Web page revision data
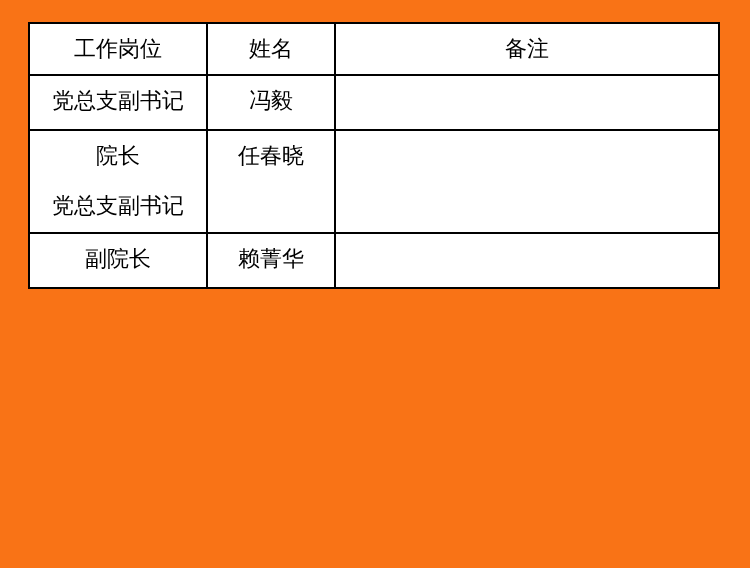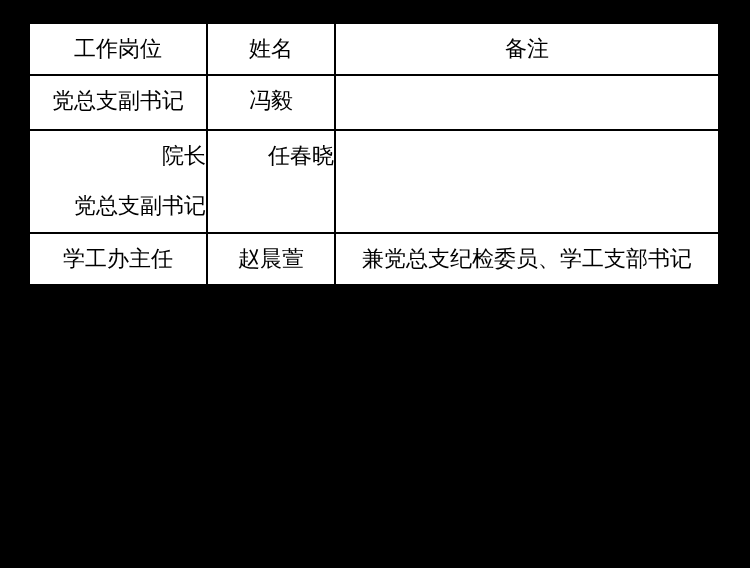--- a/index.html
+++ b/index.html
@@ -11,7 +11,7 @@
   .page {
     position: relative;
     width: 750px; height: 568px;
-    background: #000000;
+    background: #f97316;
     overflow: hidden;
   }
   table.staff-table {

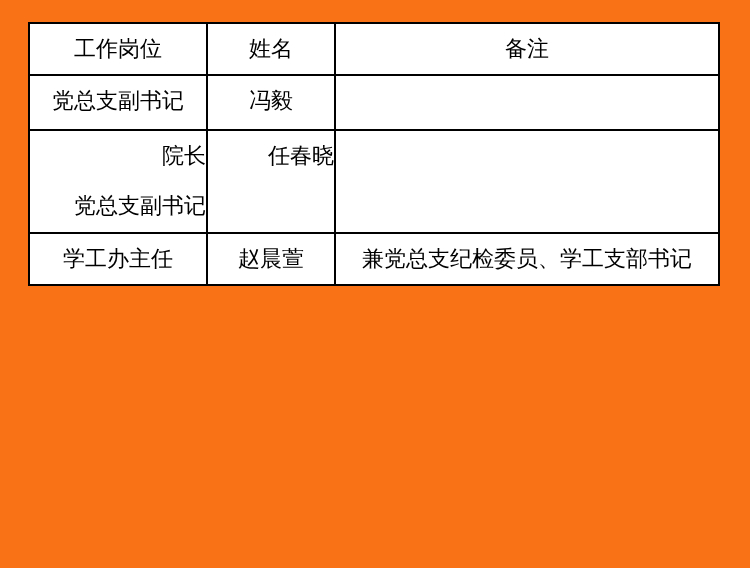--- a/index.html
+++ b/index.html
@@ -44,7 +44,7 @@
   tr.rh52  td { height: 52px;  }
   tr.rh55  td { height: 55px;  }
   tr.rh102 td { height: 102px; }
-  tr.rh103 td { height: 103px; text-align: right; }
+  tr.rh103 td { height: 103px; }
 </style>
 </head>
 <body>

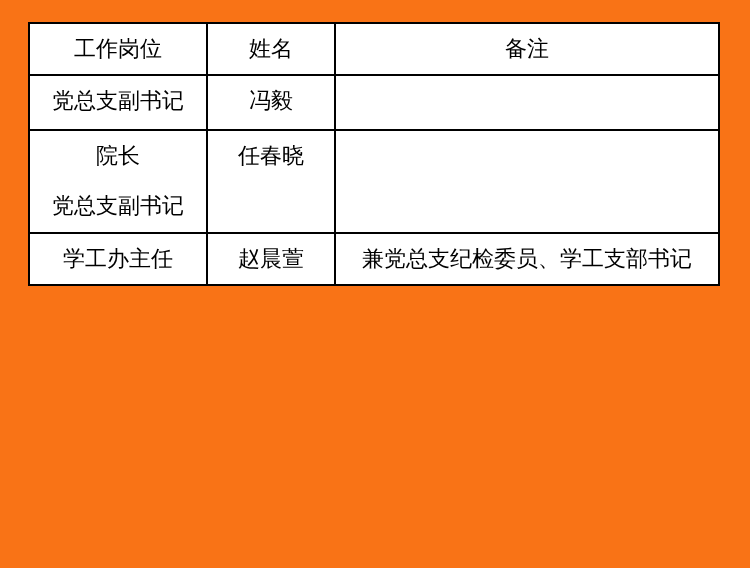--- a/index.html
+++ b/index.html
@@ -87,6 +87,15 @@
           </td>
         <td></td>
       </tr>
+      <tr class="rh55">
+        <td>
+            <span class="line">副院长</span>
+          </td>
+        <td>
+            <span class="line">赖菁华</span>
+          </td>
+        <td></td>
+      </tr>
       <tr class="rh52">
         <td>
             <span class="line">学工办主任</span>

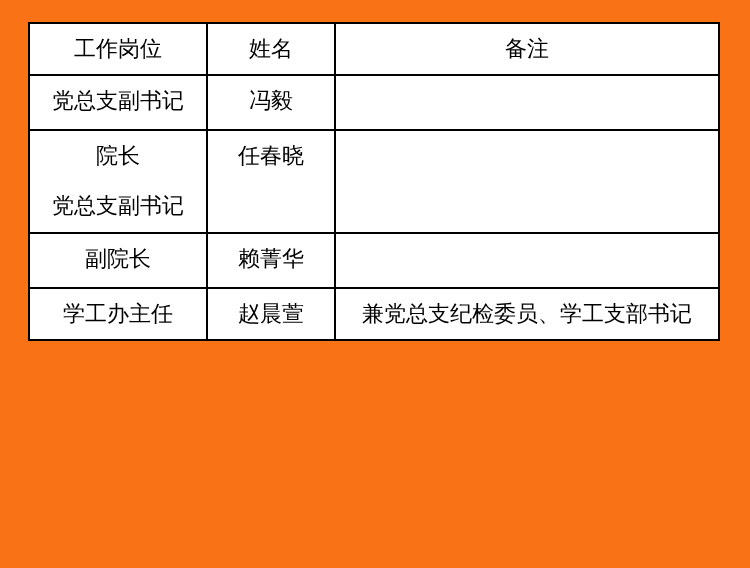--- a/index.html
+++ b/index.html
@@ -96,17 +96,6 @@
           </td>
         <td></td>
       </tr>
-      <tr class="rh52">
-        <td>
-            <span class="line">学工办主任</span>
-          </td>
-        <td>
-            <span class="line">赵晨萱</span>
-          </td>
-        <td>
-            <span class="line">兼党总支纪检委员、学工支部书记</span>
-          </td>
-      </tr>
     </tbody>
   </table>
 </div>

→ **TASK DESCRIPTION**
Copy every record exactly as it appears, apart from any pictures.

→ **EXERCISE OUTPUT**
--- a/index.html
+++ b/index.html
@@ -11,7 +11,7 @@
   .page {
     position: relative;
     width: 750px; height: 568px;
-    background: #000000;
+    background: #f97316;
     overflow: hidden;
   }
   table.staff-table {

--- a/index.html
+++ b/index.html
@@ -44,7 +44,7 @@
   tr.rh52  td { height: 52px;  }
   tr.rh55  td { height: 55px;  }
   tr.rh102 td { height: 102px; }
-  tr.rh103 td { height: 103px; text-align: right; }
+  tr.rh103 td { height: 103px; }
 </style>
 </head>
 <body>

--- a/index.html
+++ b/index.html
@@ -87,6 +87,15 @@
           </td>
         <td></td>
       </tr>
+      <tr class="rh55">
+        <td>
+            <span class="line">副院长</span>
+          </td>
+        <td>
+            <span class="line">赖菁华</span>
+          </td>
+        <td></td>
+      </tr>
       <tr class="rh52">
         <td>
             <span class="line">学工办主任</span>

--- a/index.html
+++ b/index.html
@@ -96,17 +96,6 @@
           </td>
         <td></td>
       </tr>
-      <tr class="rh52">
-        <td>
-            <span class="line">学工办主任</span>
-          </td>
-        <td>
-            <span class="line">赵晨萱</span>
-          </td>
-        <td>
-            <span class="line">兼党总支纪检委员、学工支部书记</span>
-          </td>
-      </tr>
     </tbody>
   </table>
 </div>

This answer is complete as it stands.